Leoš Janáček (1854–1928)
Jenůfa (1904)
Opéra en trois actes
Livret du compositeur d'après le drame de Gabriela Preissovàs (1890), Její pastorkyňa.
Création le 21 janvier 1904 au Théâtre National de Brno.

Direction musicale : John Fiore
Mise en scène : Annilese Miskimmon

Chorégraphie : Kelly Lloyd-Jones
Lumière : Mark Jonathan
Scénographie, costumes et perruques : Nicky Shaw

Jenůfa : Agneta Eichenholz
Kostelnička : Nina Stemme
Laca Klemen : Jesper Taube
Števa : Kjetil Støa
Grand-mère Buryja : Katarina Leoson
Le Meunier : Jeremy Carpenter
Le Maire : Lennart Forsén
L'épouse du Maire : Karolina Blixt
Karolka : Annie Fredriksson
Barena : Lova Kollberg
Jano : Minna Tägil
Une servante : Saga Wargbaner
Une tante : Anna Norrby

Coproduction  avec le Scottish Opera (créé le 7 avril 2015) et le Jyske Opera.
Reprise de la production à Stockholm dont la première était le 18 mars 2017.

Kungliga Operans kör
Kungliga Hovkapellet

 

Stockholm, Kungliga Operan, jeudi 17 octobre 2024.

Au programme ce soir, Jenůfa une grande fête de famille : la réunion de Cornelia Beskow (Jenůfa), la fille, et Nina Stemme (Kostelnička), la mère adoptive, soient deux générations de soprano purs produits de la grande tradition vocale scandinave.

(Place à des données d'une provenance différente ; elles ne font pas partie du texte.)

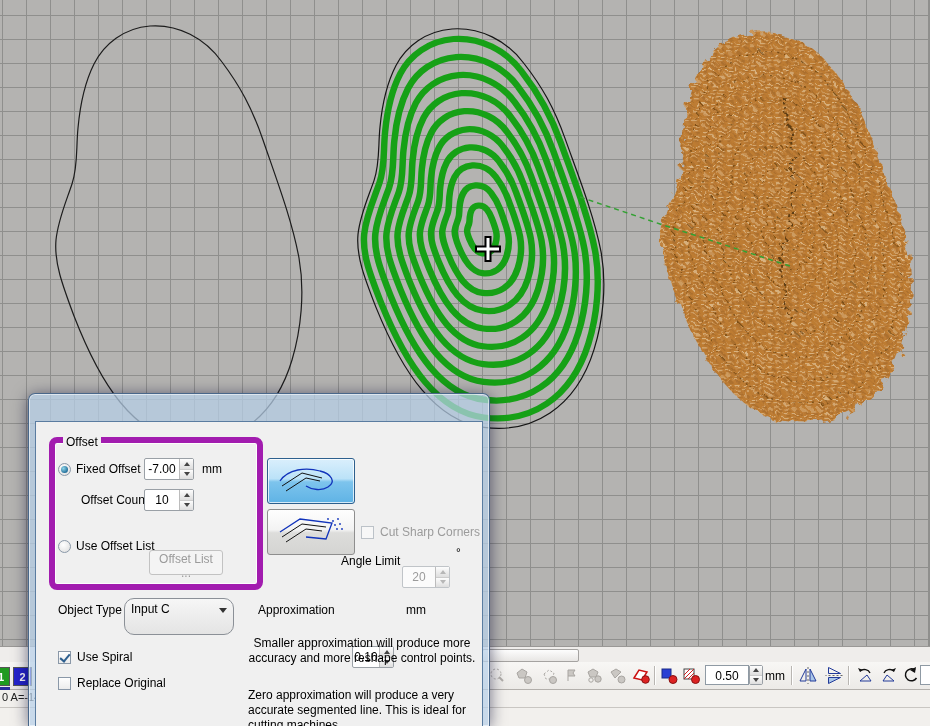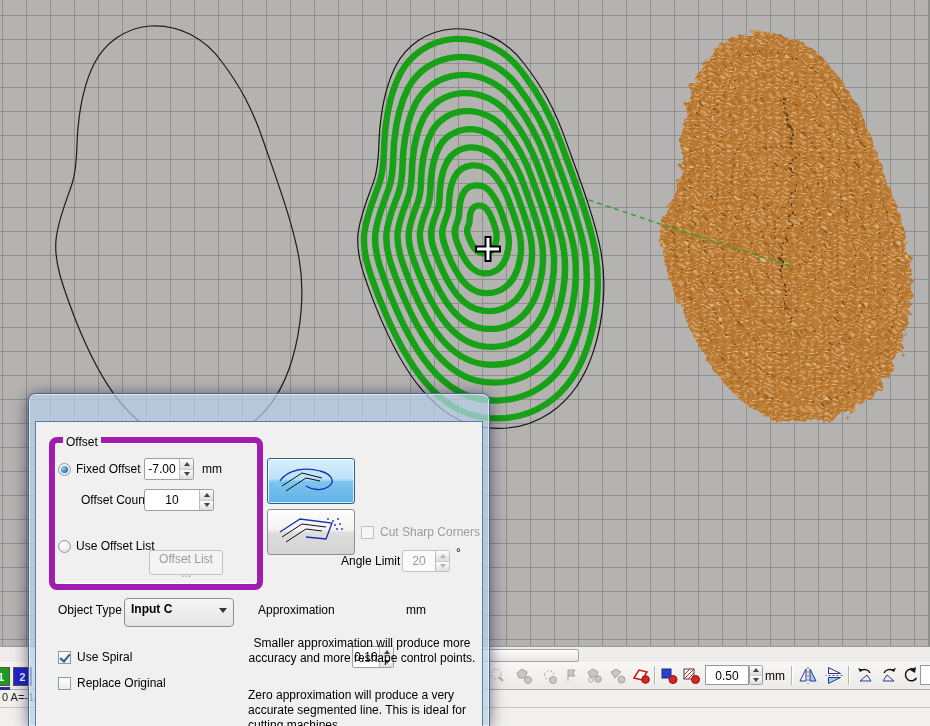--- a/index.html
+++ b/index.html
@@ -84,22 +84,22 @@
   .btn.dis{color:#9b9b9b;background:#f4f4f4;border-color:#c2c2c2;}
 
   .cornbtn{position:absolute;width:88px;height:46px;border-radius:3px;box-sizing:border-box;}
   .cornbtn.sel{border:1px solid #2d608e;
     background:linear-gradient(#daeffc 0%,#bbe2f8 45%,#7dc4ed 52%,#5fb3e5 100%);
     box-shadow:inset 0 0 0 1px rgba(255,255,255,0.75);}
   .cornbtn.normal{border:1px solid #8e8e8e;
     background:linear-gradient(#fefefe 0%,#f3f3f3 45%,#dddddb 52%,#d4d4d2 100%);}
   .cornbtn svg{display:block;margin:5px auto 0 auto;}
 
-  .combo{position:absolute;height:29px;border:1px solid #8b9097;border-radius:4px;
-    background:linear-gradient(#f6f6f6,#e4e4e4);box-sizing:border-box;font-weight:bold;}
+  .combo{position:absolute;height:37px;border:1px solid #8b9097;border-radius:10px;
+    background:linear-gradient(#f6f6f6,#e4e4e4);box-sizing:border-box;}
   .combo-val{position:absolute;left:6px;top:3px;font-size:12px;color:#000;}
   .combo-arrow{position:absolute;right:6px;top:9px;width:0;height:0;
     border-left:4px solid transparent;border-right:4px solid transparent;border-top:5px solid #333;}
 </style>
 </head>
 <body>
 
 <div id="screen">
 
   <div class="canvas">
@@ -293,21 +293,21 @@
           <div class="sb">
               <i class="tri-up"></i>
             </div>
           <div class="sb">
               <i class="tri-dn"></i>
             </div>
         </div>
       </div>
       <span class="lbl" style="left:166px;top:40px;">mm</span>
       <span class="lbl" style="left:45px;top:71px;">Offset Count</span>
-      <div class="spinbox" style="left:108px;top:67px;width:70px;">
+      <div class="spinbox" style="left:108px;top:67px;width:50px;">
         <div class="spin-val">10</div>
         <div class="spin-btns">
           <div class="sb">
               <i class="tri-up"></i>
             </div>
           <div class="sb">
               <i class="tri-dn"></i>
             </div>
         </div>
       </div>
@@ -334,21 +334,21 @@
               <circle cx="59" cy="10" r="0.9"></circle>
               <circle cx="64" cy="9" r="0.9"></circle>
               <circle cx="66" cy="14" r="0.9"></circle>
               <circle cx="61" cy="14" r="0.9"></circle>
             </g>
         </svg>
       </div>
       <span class="cb dis" style="left:325px;top:104px;"></span>
       <span class="lbl dis" style="left:344px;top:103px;">Cut Sharp Corners</span>
       <span class="lbl" style="left:305px;top:132px;">Angle Limit</span>
-      <div class="spinbox dis" style="left:366px;top:128px;width:48px;">
+      <div class="spinbox dis" style="left:366px;top:144px;width:48px;">
         <div class="spin-val">20</div>
         <div class="spin-btns">
           <div class="sb">
               <i class="tri-up"></i>
             </div>
           <div class="sb">
               <i class="tri-dn"></i>
             </div>
         </div>
       </div>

Mais Beskow malade déclare malheureusement forfait ce soir-là, remplacée par Agneta Ashenholz. Du conte paysan tiraillé entre les violences (coups de couteau, infanticide…), les passions (amours secrets, rancœur, jalousie…), la cocotte-minute sociale (les hiérarchies au sein d’un petit village de Moravie) et la compassion (le pardon de Jenůfa après l’impardonnable crime de sa mère et surtout le lent élan de l’héroïne vers Laca), Annilese Miskimmon ne retient que ce dernier trait.  Sans élaguer quoi que ce soit du livret, Annilese Miskimmon ne fouille que très peu la terre féconde de l’opéra de Janáček, voire en lisse les aspérités, et centre tout son discours sur la maison-foyer, pièce centrale, seul désir au fond : l’union des cœurs aimants au sein de la famille nucléaire.

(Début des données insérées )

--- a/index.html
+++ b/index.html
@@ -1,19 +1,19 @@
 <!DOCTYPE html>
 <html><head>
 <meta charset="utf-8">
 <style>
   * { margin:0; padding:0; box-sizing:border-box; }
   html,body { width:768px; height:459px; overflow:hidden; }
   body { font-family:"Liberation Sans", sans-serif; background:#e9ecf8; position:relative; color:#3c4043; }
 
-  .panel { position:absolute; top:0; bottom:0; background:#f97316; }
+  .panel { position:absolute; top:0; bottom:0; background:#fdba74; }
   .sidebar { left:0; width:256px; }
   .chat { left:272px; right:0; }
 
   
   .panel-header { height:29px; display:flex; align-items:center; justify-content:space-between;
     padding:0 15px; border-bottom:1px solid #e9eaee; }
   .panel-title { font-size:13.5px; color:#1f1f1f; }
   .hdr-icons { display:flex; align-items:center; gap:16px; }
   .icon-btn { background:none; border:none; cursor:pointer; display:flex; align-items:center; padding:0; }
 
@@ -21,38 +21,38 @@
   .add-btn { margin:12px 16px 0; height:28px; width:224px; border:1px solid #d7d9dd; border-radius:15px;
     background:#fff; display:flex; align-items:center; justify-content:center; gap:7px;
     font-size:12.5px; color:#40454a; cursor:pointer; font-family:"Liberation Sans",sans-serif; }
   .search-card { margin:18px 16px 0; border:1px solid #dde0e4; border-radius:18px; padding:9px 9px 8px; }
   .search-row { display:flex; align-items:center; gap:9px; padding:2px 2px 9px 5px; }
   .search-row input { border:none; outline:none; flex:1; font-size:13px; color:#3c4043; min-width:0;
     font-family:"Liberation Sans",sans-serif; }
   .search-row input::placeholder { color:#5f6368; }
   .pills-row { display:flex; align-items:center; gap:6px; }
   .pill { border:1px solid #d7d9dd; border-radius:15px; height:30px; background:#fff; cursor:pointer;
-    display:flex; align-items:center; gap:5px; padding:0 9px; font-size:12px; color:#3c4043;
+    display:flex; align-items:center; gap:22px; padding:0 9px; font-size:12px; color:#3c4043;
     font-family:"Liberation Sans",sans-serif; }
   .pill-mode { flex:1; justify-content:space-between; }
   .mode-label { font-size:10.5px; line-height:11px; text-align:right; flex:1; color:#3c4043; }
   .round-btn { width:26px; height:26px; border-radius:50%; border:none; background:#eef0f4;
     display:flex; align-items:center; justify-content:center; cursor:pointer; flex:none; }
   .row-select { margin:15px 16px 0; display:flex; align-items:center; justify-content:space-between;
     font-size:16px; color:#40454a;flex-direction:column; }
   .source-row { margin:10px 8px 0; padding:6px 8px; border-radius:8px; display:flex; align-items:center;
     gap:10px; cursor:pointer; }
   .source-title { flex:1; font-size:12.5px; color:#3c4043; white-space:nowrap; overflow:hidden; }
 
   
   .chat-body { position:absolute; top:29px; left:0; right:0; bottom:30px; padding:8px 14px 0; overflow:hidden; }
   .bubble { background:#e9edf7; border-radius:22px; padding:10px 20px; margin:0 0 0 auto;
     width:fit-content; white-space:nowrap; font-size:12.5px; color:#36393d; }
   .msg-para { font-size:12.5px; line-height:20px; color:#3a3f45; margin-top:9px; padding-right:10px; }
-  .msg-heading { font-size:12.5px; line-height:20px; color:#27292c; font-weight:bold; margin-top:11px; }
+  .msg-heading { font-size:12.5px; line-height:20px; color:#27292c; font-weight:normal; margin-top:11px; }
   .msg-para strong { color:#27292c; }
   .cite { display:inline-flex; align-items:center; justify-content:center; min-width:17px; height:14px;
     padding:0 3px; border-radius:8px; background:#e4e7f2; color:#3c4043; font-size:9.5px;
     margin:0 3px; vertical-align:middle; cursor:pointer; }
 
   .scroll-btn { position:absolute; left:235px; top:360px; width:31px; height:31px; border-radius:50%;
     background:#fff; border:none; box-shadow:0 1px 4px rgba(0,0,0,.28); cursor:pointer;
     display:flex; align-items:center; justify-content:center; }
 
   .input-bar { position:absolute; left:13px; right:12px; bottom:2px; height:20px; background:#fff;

La maison et rien que la maison. Celle autour de laquelle on tourne (acte 1, le mariage n’est pas fait), celle, pleine d’ombres, nocturne, dans laquelle on cache, cauchemarde et tue (Acte 2), celle dans laquelle on vit en pleine lumière (acte 3, les révélations et les choix en conscience).
Ainsi, avec un décor hyper fouillé, très réaliste et presque traditionnel mais isolé sur une tournette très visible et dans la nudité de la scène (aucune indication temporelle ne sera donnée scéniquement hormis le jour et la nuit), on ne saura rien du rythme saisonnier et symbolique qui rythme l’opéra de Janáček.

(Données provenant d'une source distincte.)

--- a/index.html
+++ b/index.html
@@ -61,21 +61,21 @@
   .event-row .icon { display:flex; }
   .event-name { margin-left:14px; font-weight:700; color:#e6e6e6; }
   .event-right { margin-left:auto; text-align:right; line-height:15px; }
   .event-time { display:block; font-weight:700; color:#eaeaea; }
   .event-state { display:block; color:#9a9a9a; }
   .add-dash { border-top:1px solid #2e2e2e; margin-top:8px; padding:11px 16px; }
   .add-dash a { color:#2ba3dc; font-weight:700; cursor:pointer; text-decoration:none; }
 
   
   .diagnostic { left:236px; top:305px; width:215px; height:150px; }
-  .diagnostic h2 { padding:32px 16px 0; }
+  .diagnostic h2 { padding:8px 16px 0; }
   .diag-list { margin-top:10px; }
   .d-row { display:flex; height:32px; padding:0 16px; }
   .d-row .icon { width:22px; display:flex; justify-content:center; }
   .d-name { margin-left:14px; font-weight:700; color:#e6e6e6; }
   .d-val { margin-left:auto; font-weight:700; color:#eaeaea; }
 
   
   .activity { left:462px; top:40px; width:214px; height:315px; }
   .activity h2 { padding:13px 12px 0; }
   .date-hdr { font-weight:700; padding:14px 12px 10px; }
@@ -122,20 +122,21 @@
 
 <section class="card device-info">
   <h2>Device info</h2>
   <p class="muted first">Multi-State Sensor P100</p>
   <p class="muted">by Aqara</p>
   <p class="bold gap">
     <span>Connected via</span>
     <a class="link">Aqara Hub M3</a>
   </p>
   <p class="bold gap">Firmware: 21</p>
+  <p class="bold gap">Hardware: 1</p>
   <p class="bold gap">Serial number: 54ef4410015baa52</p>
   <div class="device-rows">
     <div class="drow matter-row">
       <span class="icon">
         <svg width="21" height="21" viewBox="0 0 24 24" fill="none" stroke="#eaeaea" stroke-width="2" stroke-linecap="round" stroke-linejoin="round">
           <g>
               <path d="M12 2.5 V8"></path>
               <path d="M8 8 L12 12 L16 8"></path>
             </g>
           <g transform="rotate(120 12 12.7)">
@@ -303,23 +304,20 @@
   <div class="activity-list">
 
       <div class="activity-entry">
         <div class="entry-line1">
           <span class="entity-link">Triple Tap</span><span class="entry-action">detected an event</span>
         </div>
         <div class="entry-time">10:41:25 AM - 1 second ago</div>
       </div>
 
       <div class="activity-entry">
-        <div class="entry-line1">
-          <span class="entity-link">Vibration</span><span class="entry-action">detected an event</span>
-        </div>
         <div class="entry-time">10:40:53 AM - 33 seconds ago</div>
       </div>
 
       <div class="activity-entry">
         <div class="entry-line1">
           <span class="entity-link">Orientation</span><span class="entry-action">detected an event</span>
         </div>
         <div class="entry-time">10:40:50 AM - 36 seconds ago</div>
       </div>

Acte 1 – fin de l’été qui annonce l’automne : l’amour solaire entre Jenůfa et Števa est sur le déclin et pourtant il y a récolte à venir : soit l’enfant secret hors mariage, caché par Jenůfa à sa mère et au village. Le sang versé de Jenůfa par Laca peut être aussi vu comme un acte sacré avant la récolte.
Acte 2 – hiver : la mort de l’enfant-problème décidée et actée par Kostelnička comme  « résolution ». De la mort qui barrait la route entre Jenůfa et Laca nait aussi un embryon d’union entre les deux réprouvés. Ici, exit la glace des sentiments refroidis et de la mort. Exit aussi la tempête (Walküre…) qui fait irruption dans la maison et dans le cœur de Kostelnička.
Acte 3 – printemps : le dégel révèle le crime de Kostelnicka  et la faute de Jenůfa à la société. C’est la renaissance. Dans un élan de compassion, un nouveau monde peut se déployer, purgé : Jenůfa et Laca enfin seuls, dans la maison.

Autre symbole absent : le moulin. Symbole de la roue de la fortune, aux cliquetis rythmiques de machine du destin (les xylophones), il incarne tous les mécanismes de pouvoir, fonde la richesse (Števa, l’héritier) et la différence (Laca, le bâtard, le factotum du moulin).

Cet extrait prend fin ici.